Some of the long-time property owners here in our downtown were retailers. They started out selling shoes, then started a business, then bought the building.  That’s retail but it’s not a career to sneeze at.  Well-educated or well-trained retailers can go head to head with the nationals because they have the knowledge and support system necessary to be successful.

2) Perhaps we need to stop obsessing over manufacturing jobs, say goodbye to large scale industries and put our money and efforts towards other areas.  Why can’t we use Apple or Microsoft as a business model rather than General Motors and US Steel?

Creative Incubator

Here in Columbia we have a new business incubator focusing primarily on life sciences.  It fits nicely with the University of Missouri’s focus on biomedical (particularly veterinary technology), agriculture and sustainability and renewable resources.

We also have an arts incubator of sorts, Orr Street Studios.  Artists can rent small studio space and share a public gallery and a part-time marketing/events person.  The interaction between artists of all types helps get their creative juices flowing.

What about a similar set up for small businesses?  Creative companies, non-profits and other professionals often start out with a skeleton staff and a budget best reserved for things other than rent.  Small offices, public meeting room, space to gather, even a shared kitchen.  Even among different fields, the ideas and the energy would be contagious.  Can you imagine how much more creative you’d be than if you were sitting alone in a home office?

Size Does Count

A Kauffman Foundation report offers some interesting insight into the job market:

“If one excludes startups, an analysis of the 2007 Census data shows that young firms (defined as one to five years old) still account for roughly two-thirds of job creation, averaging nearly four new jobs per firm per year. Of the overall 12 million new jobs added in 2007, young firms were responsible for the creation of nearly 8 million of those jobs.”
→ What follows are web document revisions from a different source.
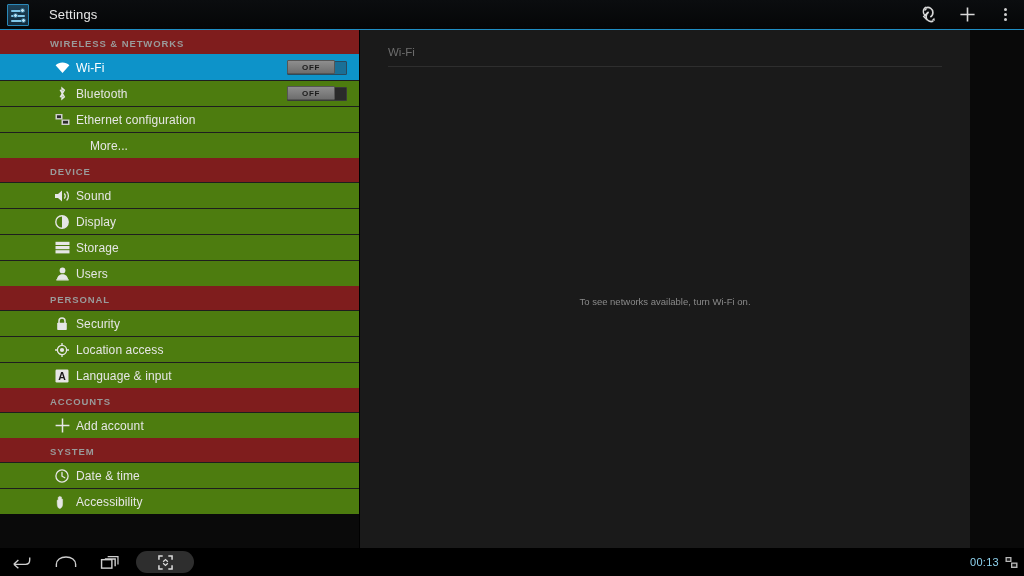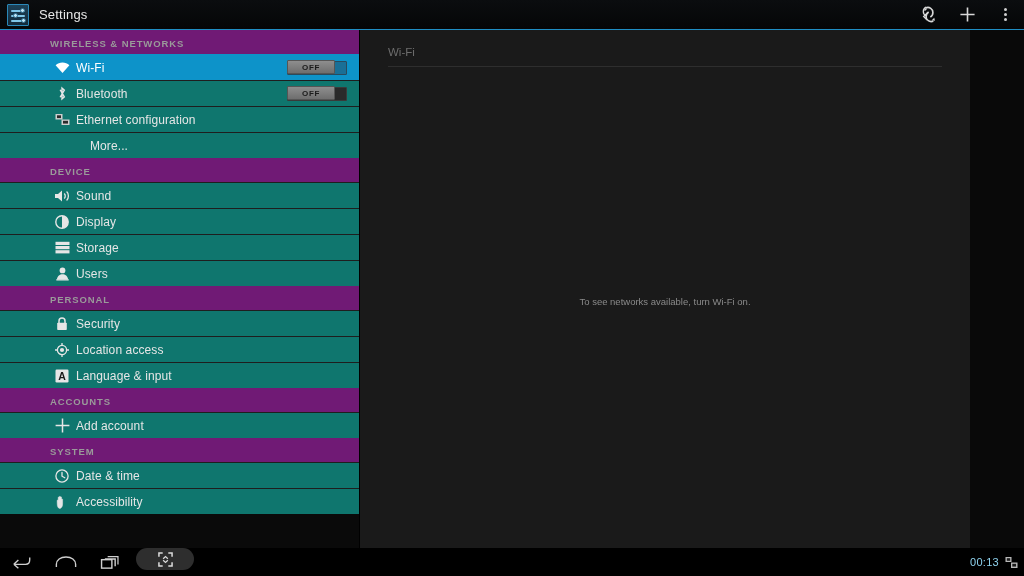--- a/index.html
+++ b/index.html
@@ -39,7 +39,7 @@
   .app-icon u:nth-child(5) { top: 8px;  left: 5px; }
   .app-icon u:nth-child(6) { top: 13px; left: 13px; }
   .title-text {
-    margin-left: 10px; color: #e8e8e8; font-size: 13px; letter-spacing: .2px;
+    margin-left: 20px; color: #e8e8e8; font-size: 13px; letter-spacing: .2px;
   }
   .titlebar-actions {
     margin-left: auto; display: flex; align-items: center; height: 30px;

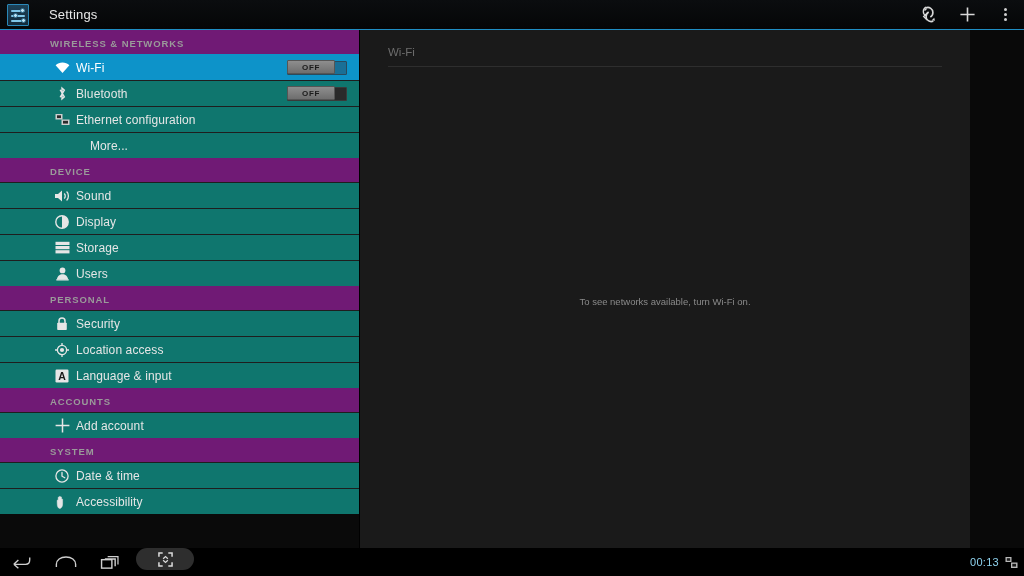--- a/index.html
+++ b/index.html
@@ -65,7 +65,7 @@
   .section-header {
     color: #9a9a9a; font-size: 9.5px; font-weight: bold; letter-spacing: .9px;
     padding: 8px 0 5px 50px; text-transform: uppercase;
-    background: #701a75;
+    background: #7f1d1d;
   }
   .row {
     height: 26px; display: flex; align-items: center;

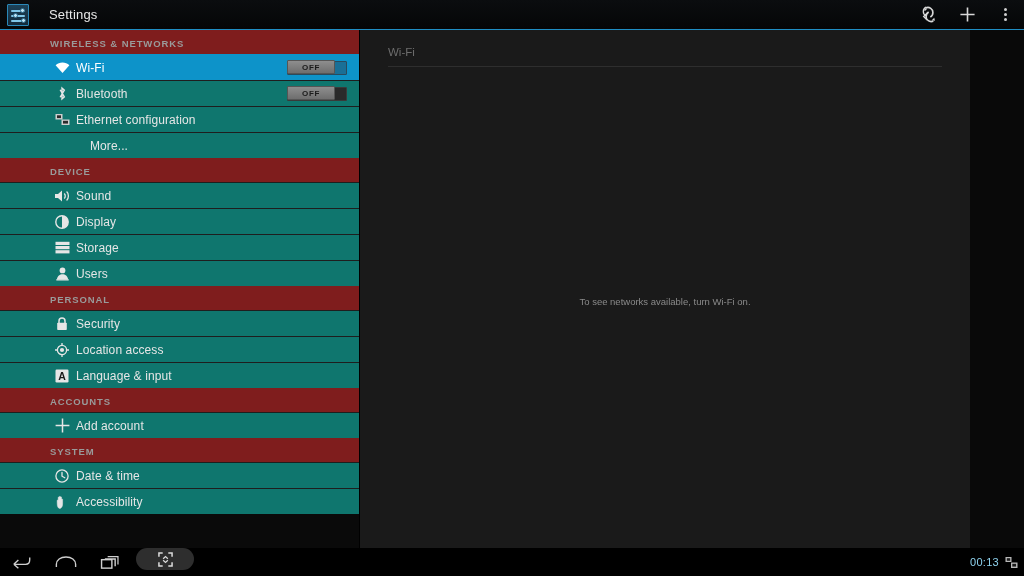--- a/index.html
+++ b/index.html
@@ -71,7 +71,7 @@
     height: 26px; display: flex; align-items: center;
     padding-left: 50px; padding-right: 12px;
     border-top: 1px solid #1e1e1e;
-    background: #0f766e;
+    background: #4d7c0f;
     position: relative; cursor: pointer;
   }
   .row.selected { background: #0d93c9; border-top-color: #0d93c9; }

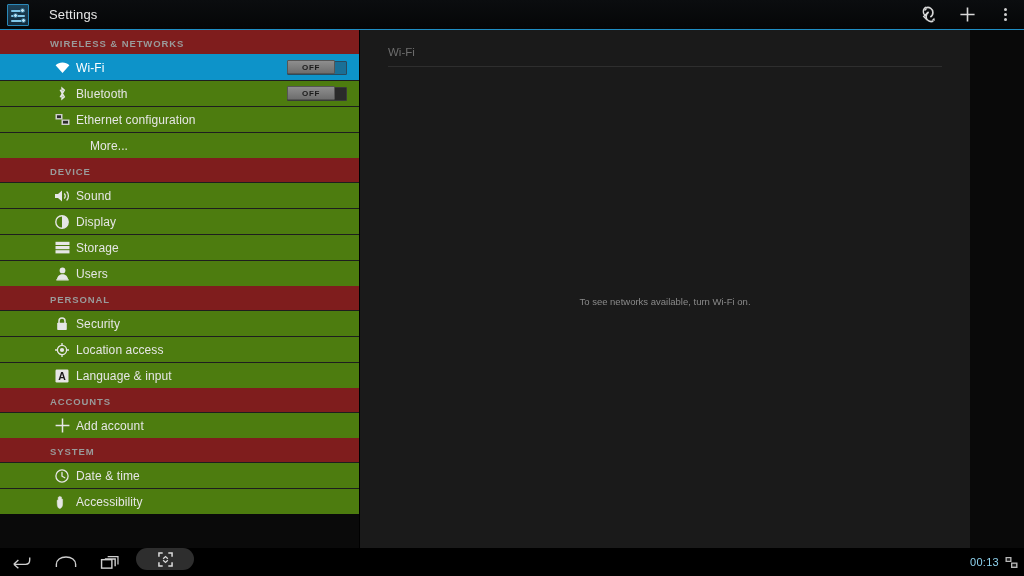--- a/index.html
+++ b/index.html
@@ -130,7 +130,7 @@
   
   .navbar {
     position: absolute; bottom: 0; left: 0; width: 1024px; height: 28px;
-    background: #000; display: flex; 
+    background: #000; display: flex; align-items: center;
   }
   .nav-btn {
     width: 44px; height: 28px; display: flex; align-items: center; justify-content: center;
They found this trend in the Columbia, MO job market as well. The last five years have seen:

  • 20% increase in public sector jobs.
  • 22% decrease in jobs created by out-of-state companies
  • 22% in jobs created by small firms (1-9 employees)
  • 7% increase in jobs created by mid-sized firms (10-100 employees)
  • 22% decrease in jobs created by large firms (100+ employees)
It’s clear the old paradigm for Columbia no longer holds.  We can no longer rely on Quaker, 3M or State Farm to locate a manufacturing plant or a regional headquarters in our city.  Instead, we need to focus on home-grown businesses–young, creative and forward-thinking entrepreneurs who like the Columbia lifestyle and want to plant their business here.
In addition, my experience is that most of these small start-ups are creative companies–marketing agencies, architectural firms, filmmakers and video production, and so forth.  Because of their smaller size, they’re nimble, innovative and quick to jump at an opportunity.  I see these businesses set up shop in small, one or two room offices only to quickly outgrow their space.  In fact, our biggest challenge now is to find larger space for these companies so we can keep them in our downtown. These companies are our future and we need to nurture them so they’ll grow.